Tiger Tiger, Burning Bright


“Friends, Indians, countrymen – lend me your reading habits
I’ve come to bury Adiga, not to praise him”


Recently Aravind Adiga made us proud by winning the prestigious Booker Prize 2008. With predecessors like Salman Rushdie, Arundhati Roy, V.S Naipaul – Adiga is definitely in the big league now. He even managed to get a call from hot shot literary agent David Godwin (whose claim to fame was flying down to India and landing up at Arundhati Roy’s door for “The God of Small Things” when both were nobodys) and is presently looking into the nitty gritties of getting the right deal for his book in other foreign markets.

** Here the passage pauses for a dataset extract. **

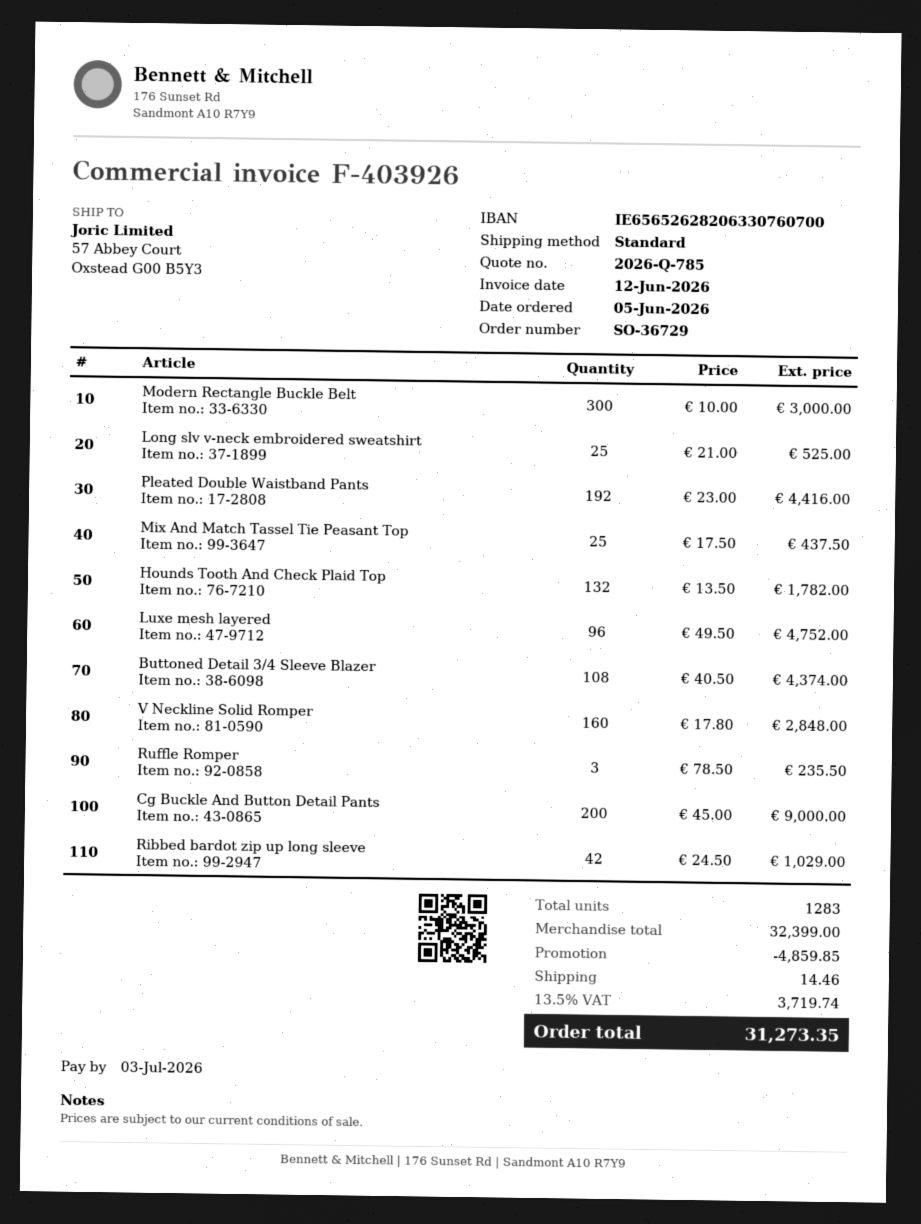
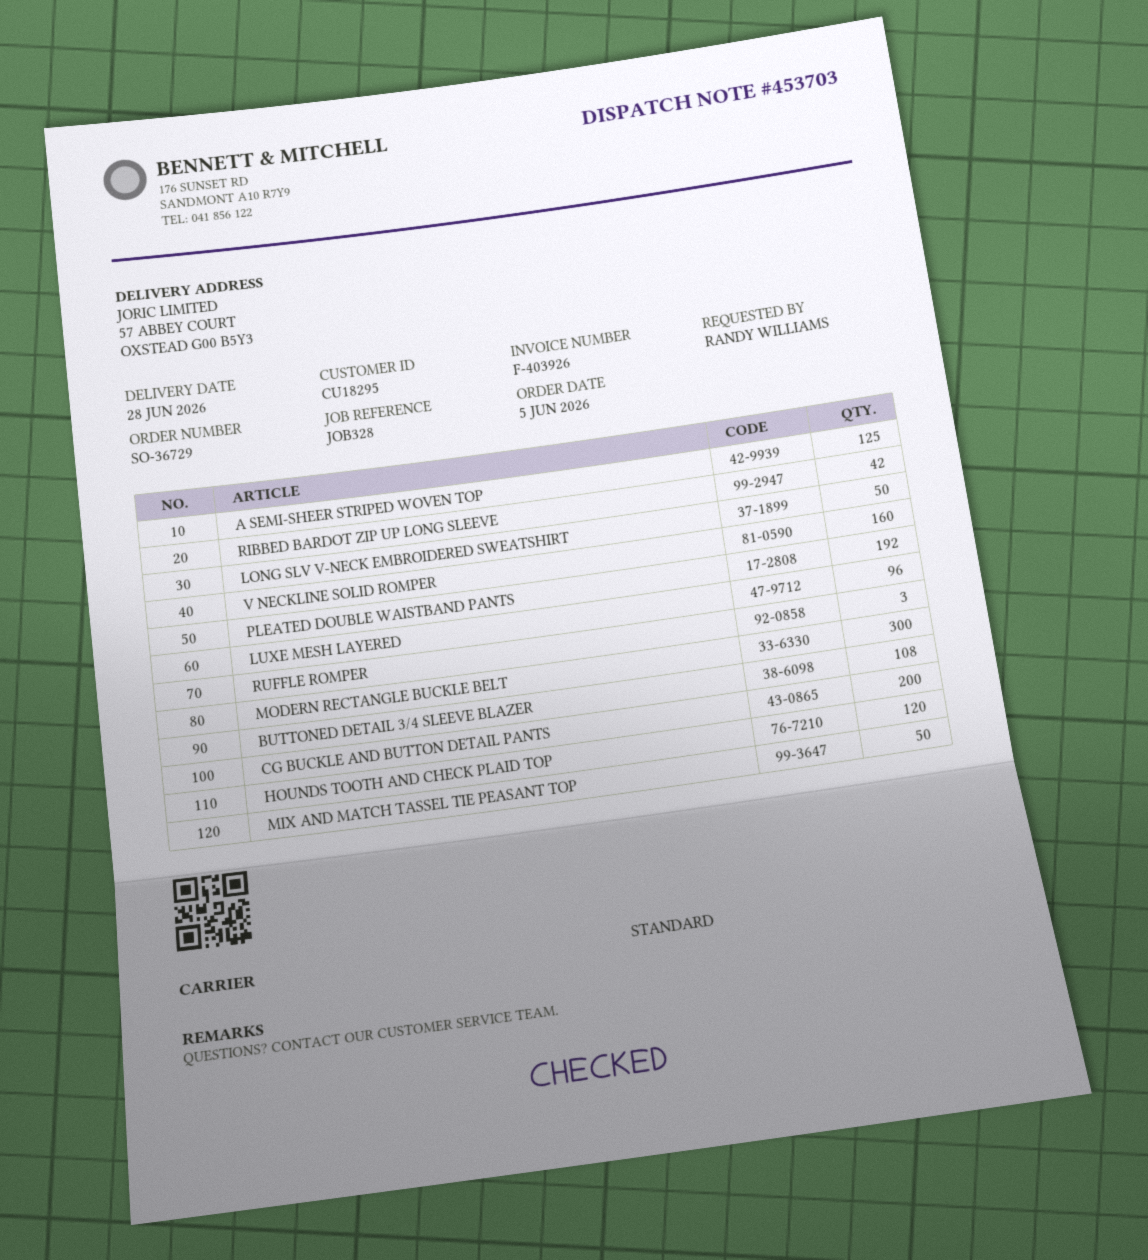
Long slv v-neck embroidered sweatshirt: 25 -> 50
Mix And Match Tassel Tie Peasant Top: 25 -> 50
Hounds Tooth And Check Plaid Top: 132 -> 120
A SEMI-SHEER STRIPED WOVEN TOP: none -> 125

Now somebody said ‘nothing succeeds like success”. As a natural consequence, three days after Adiga flashed his winning smile in the newspapers, I went to Oxford bookstore and picked up my copy of “The White Tiger” for not less than the price of a medium sized pizza and some garlic bread with extra cheese. What was even surprising was that I finished it within two days – a true miracle by my standards.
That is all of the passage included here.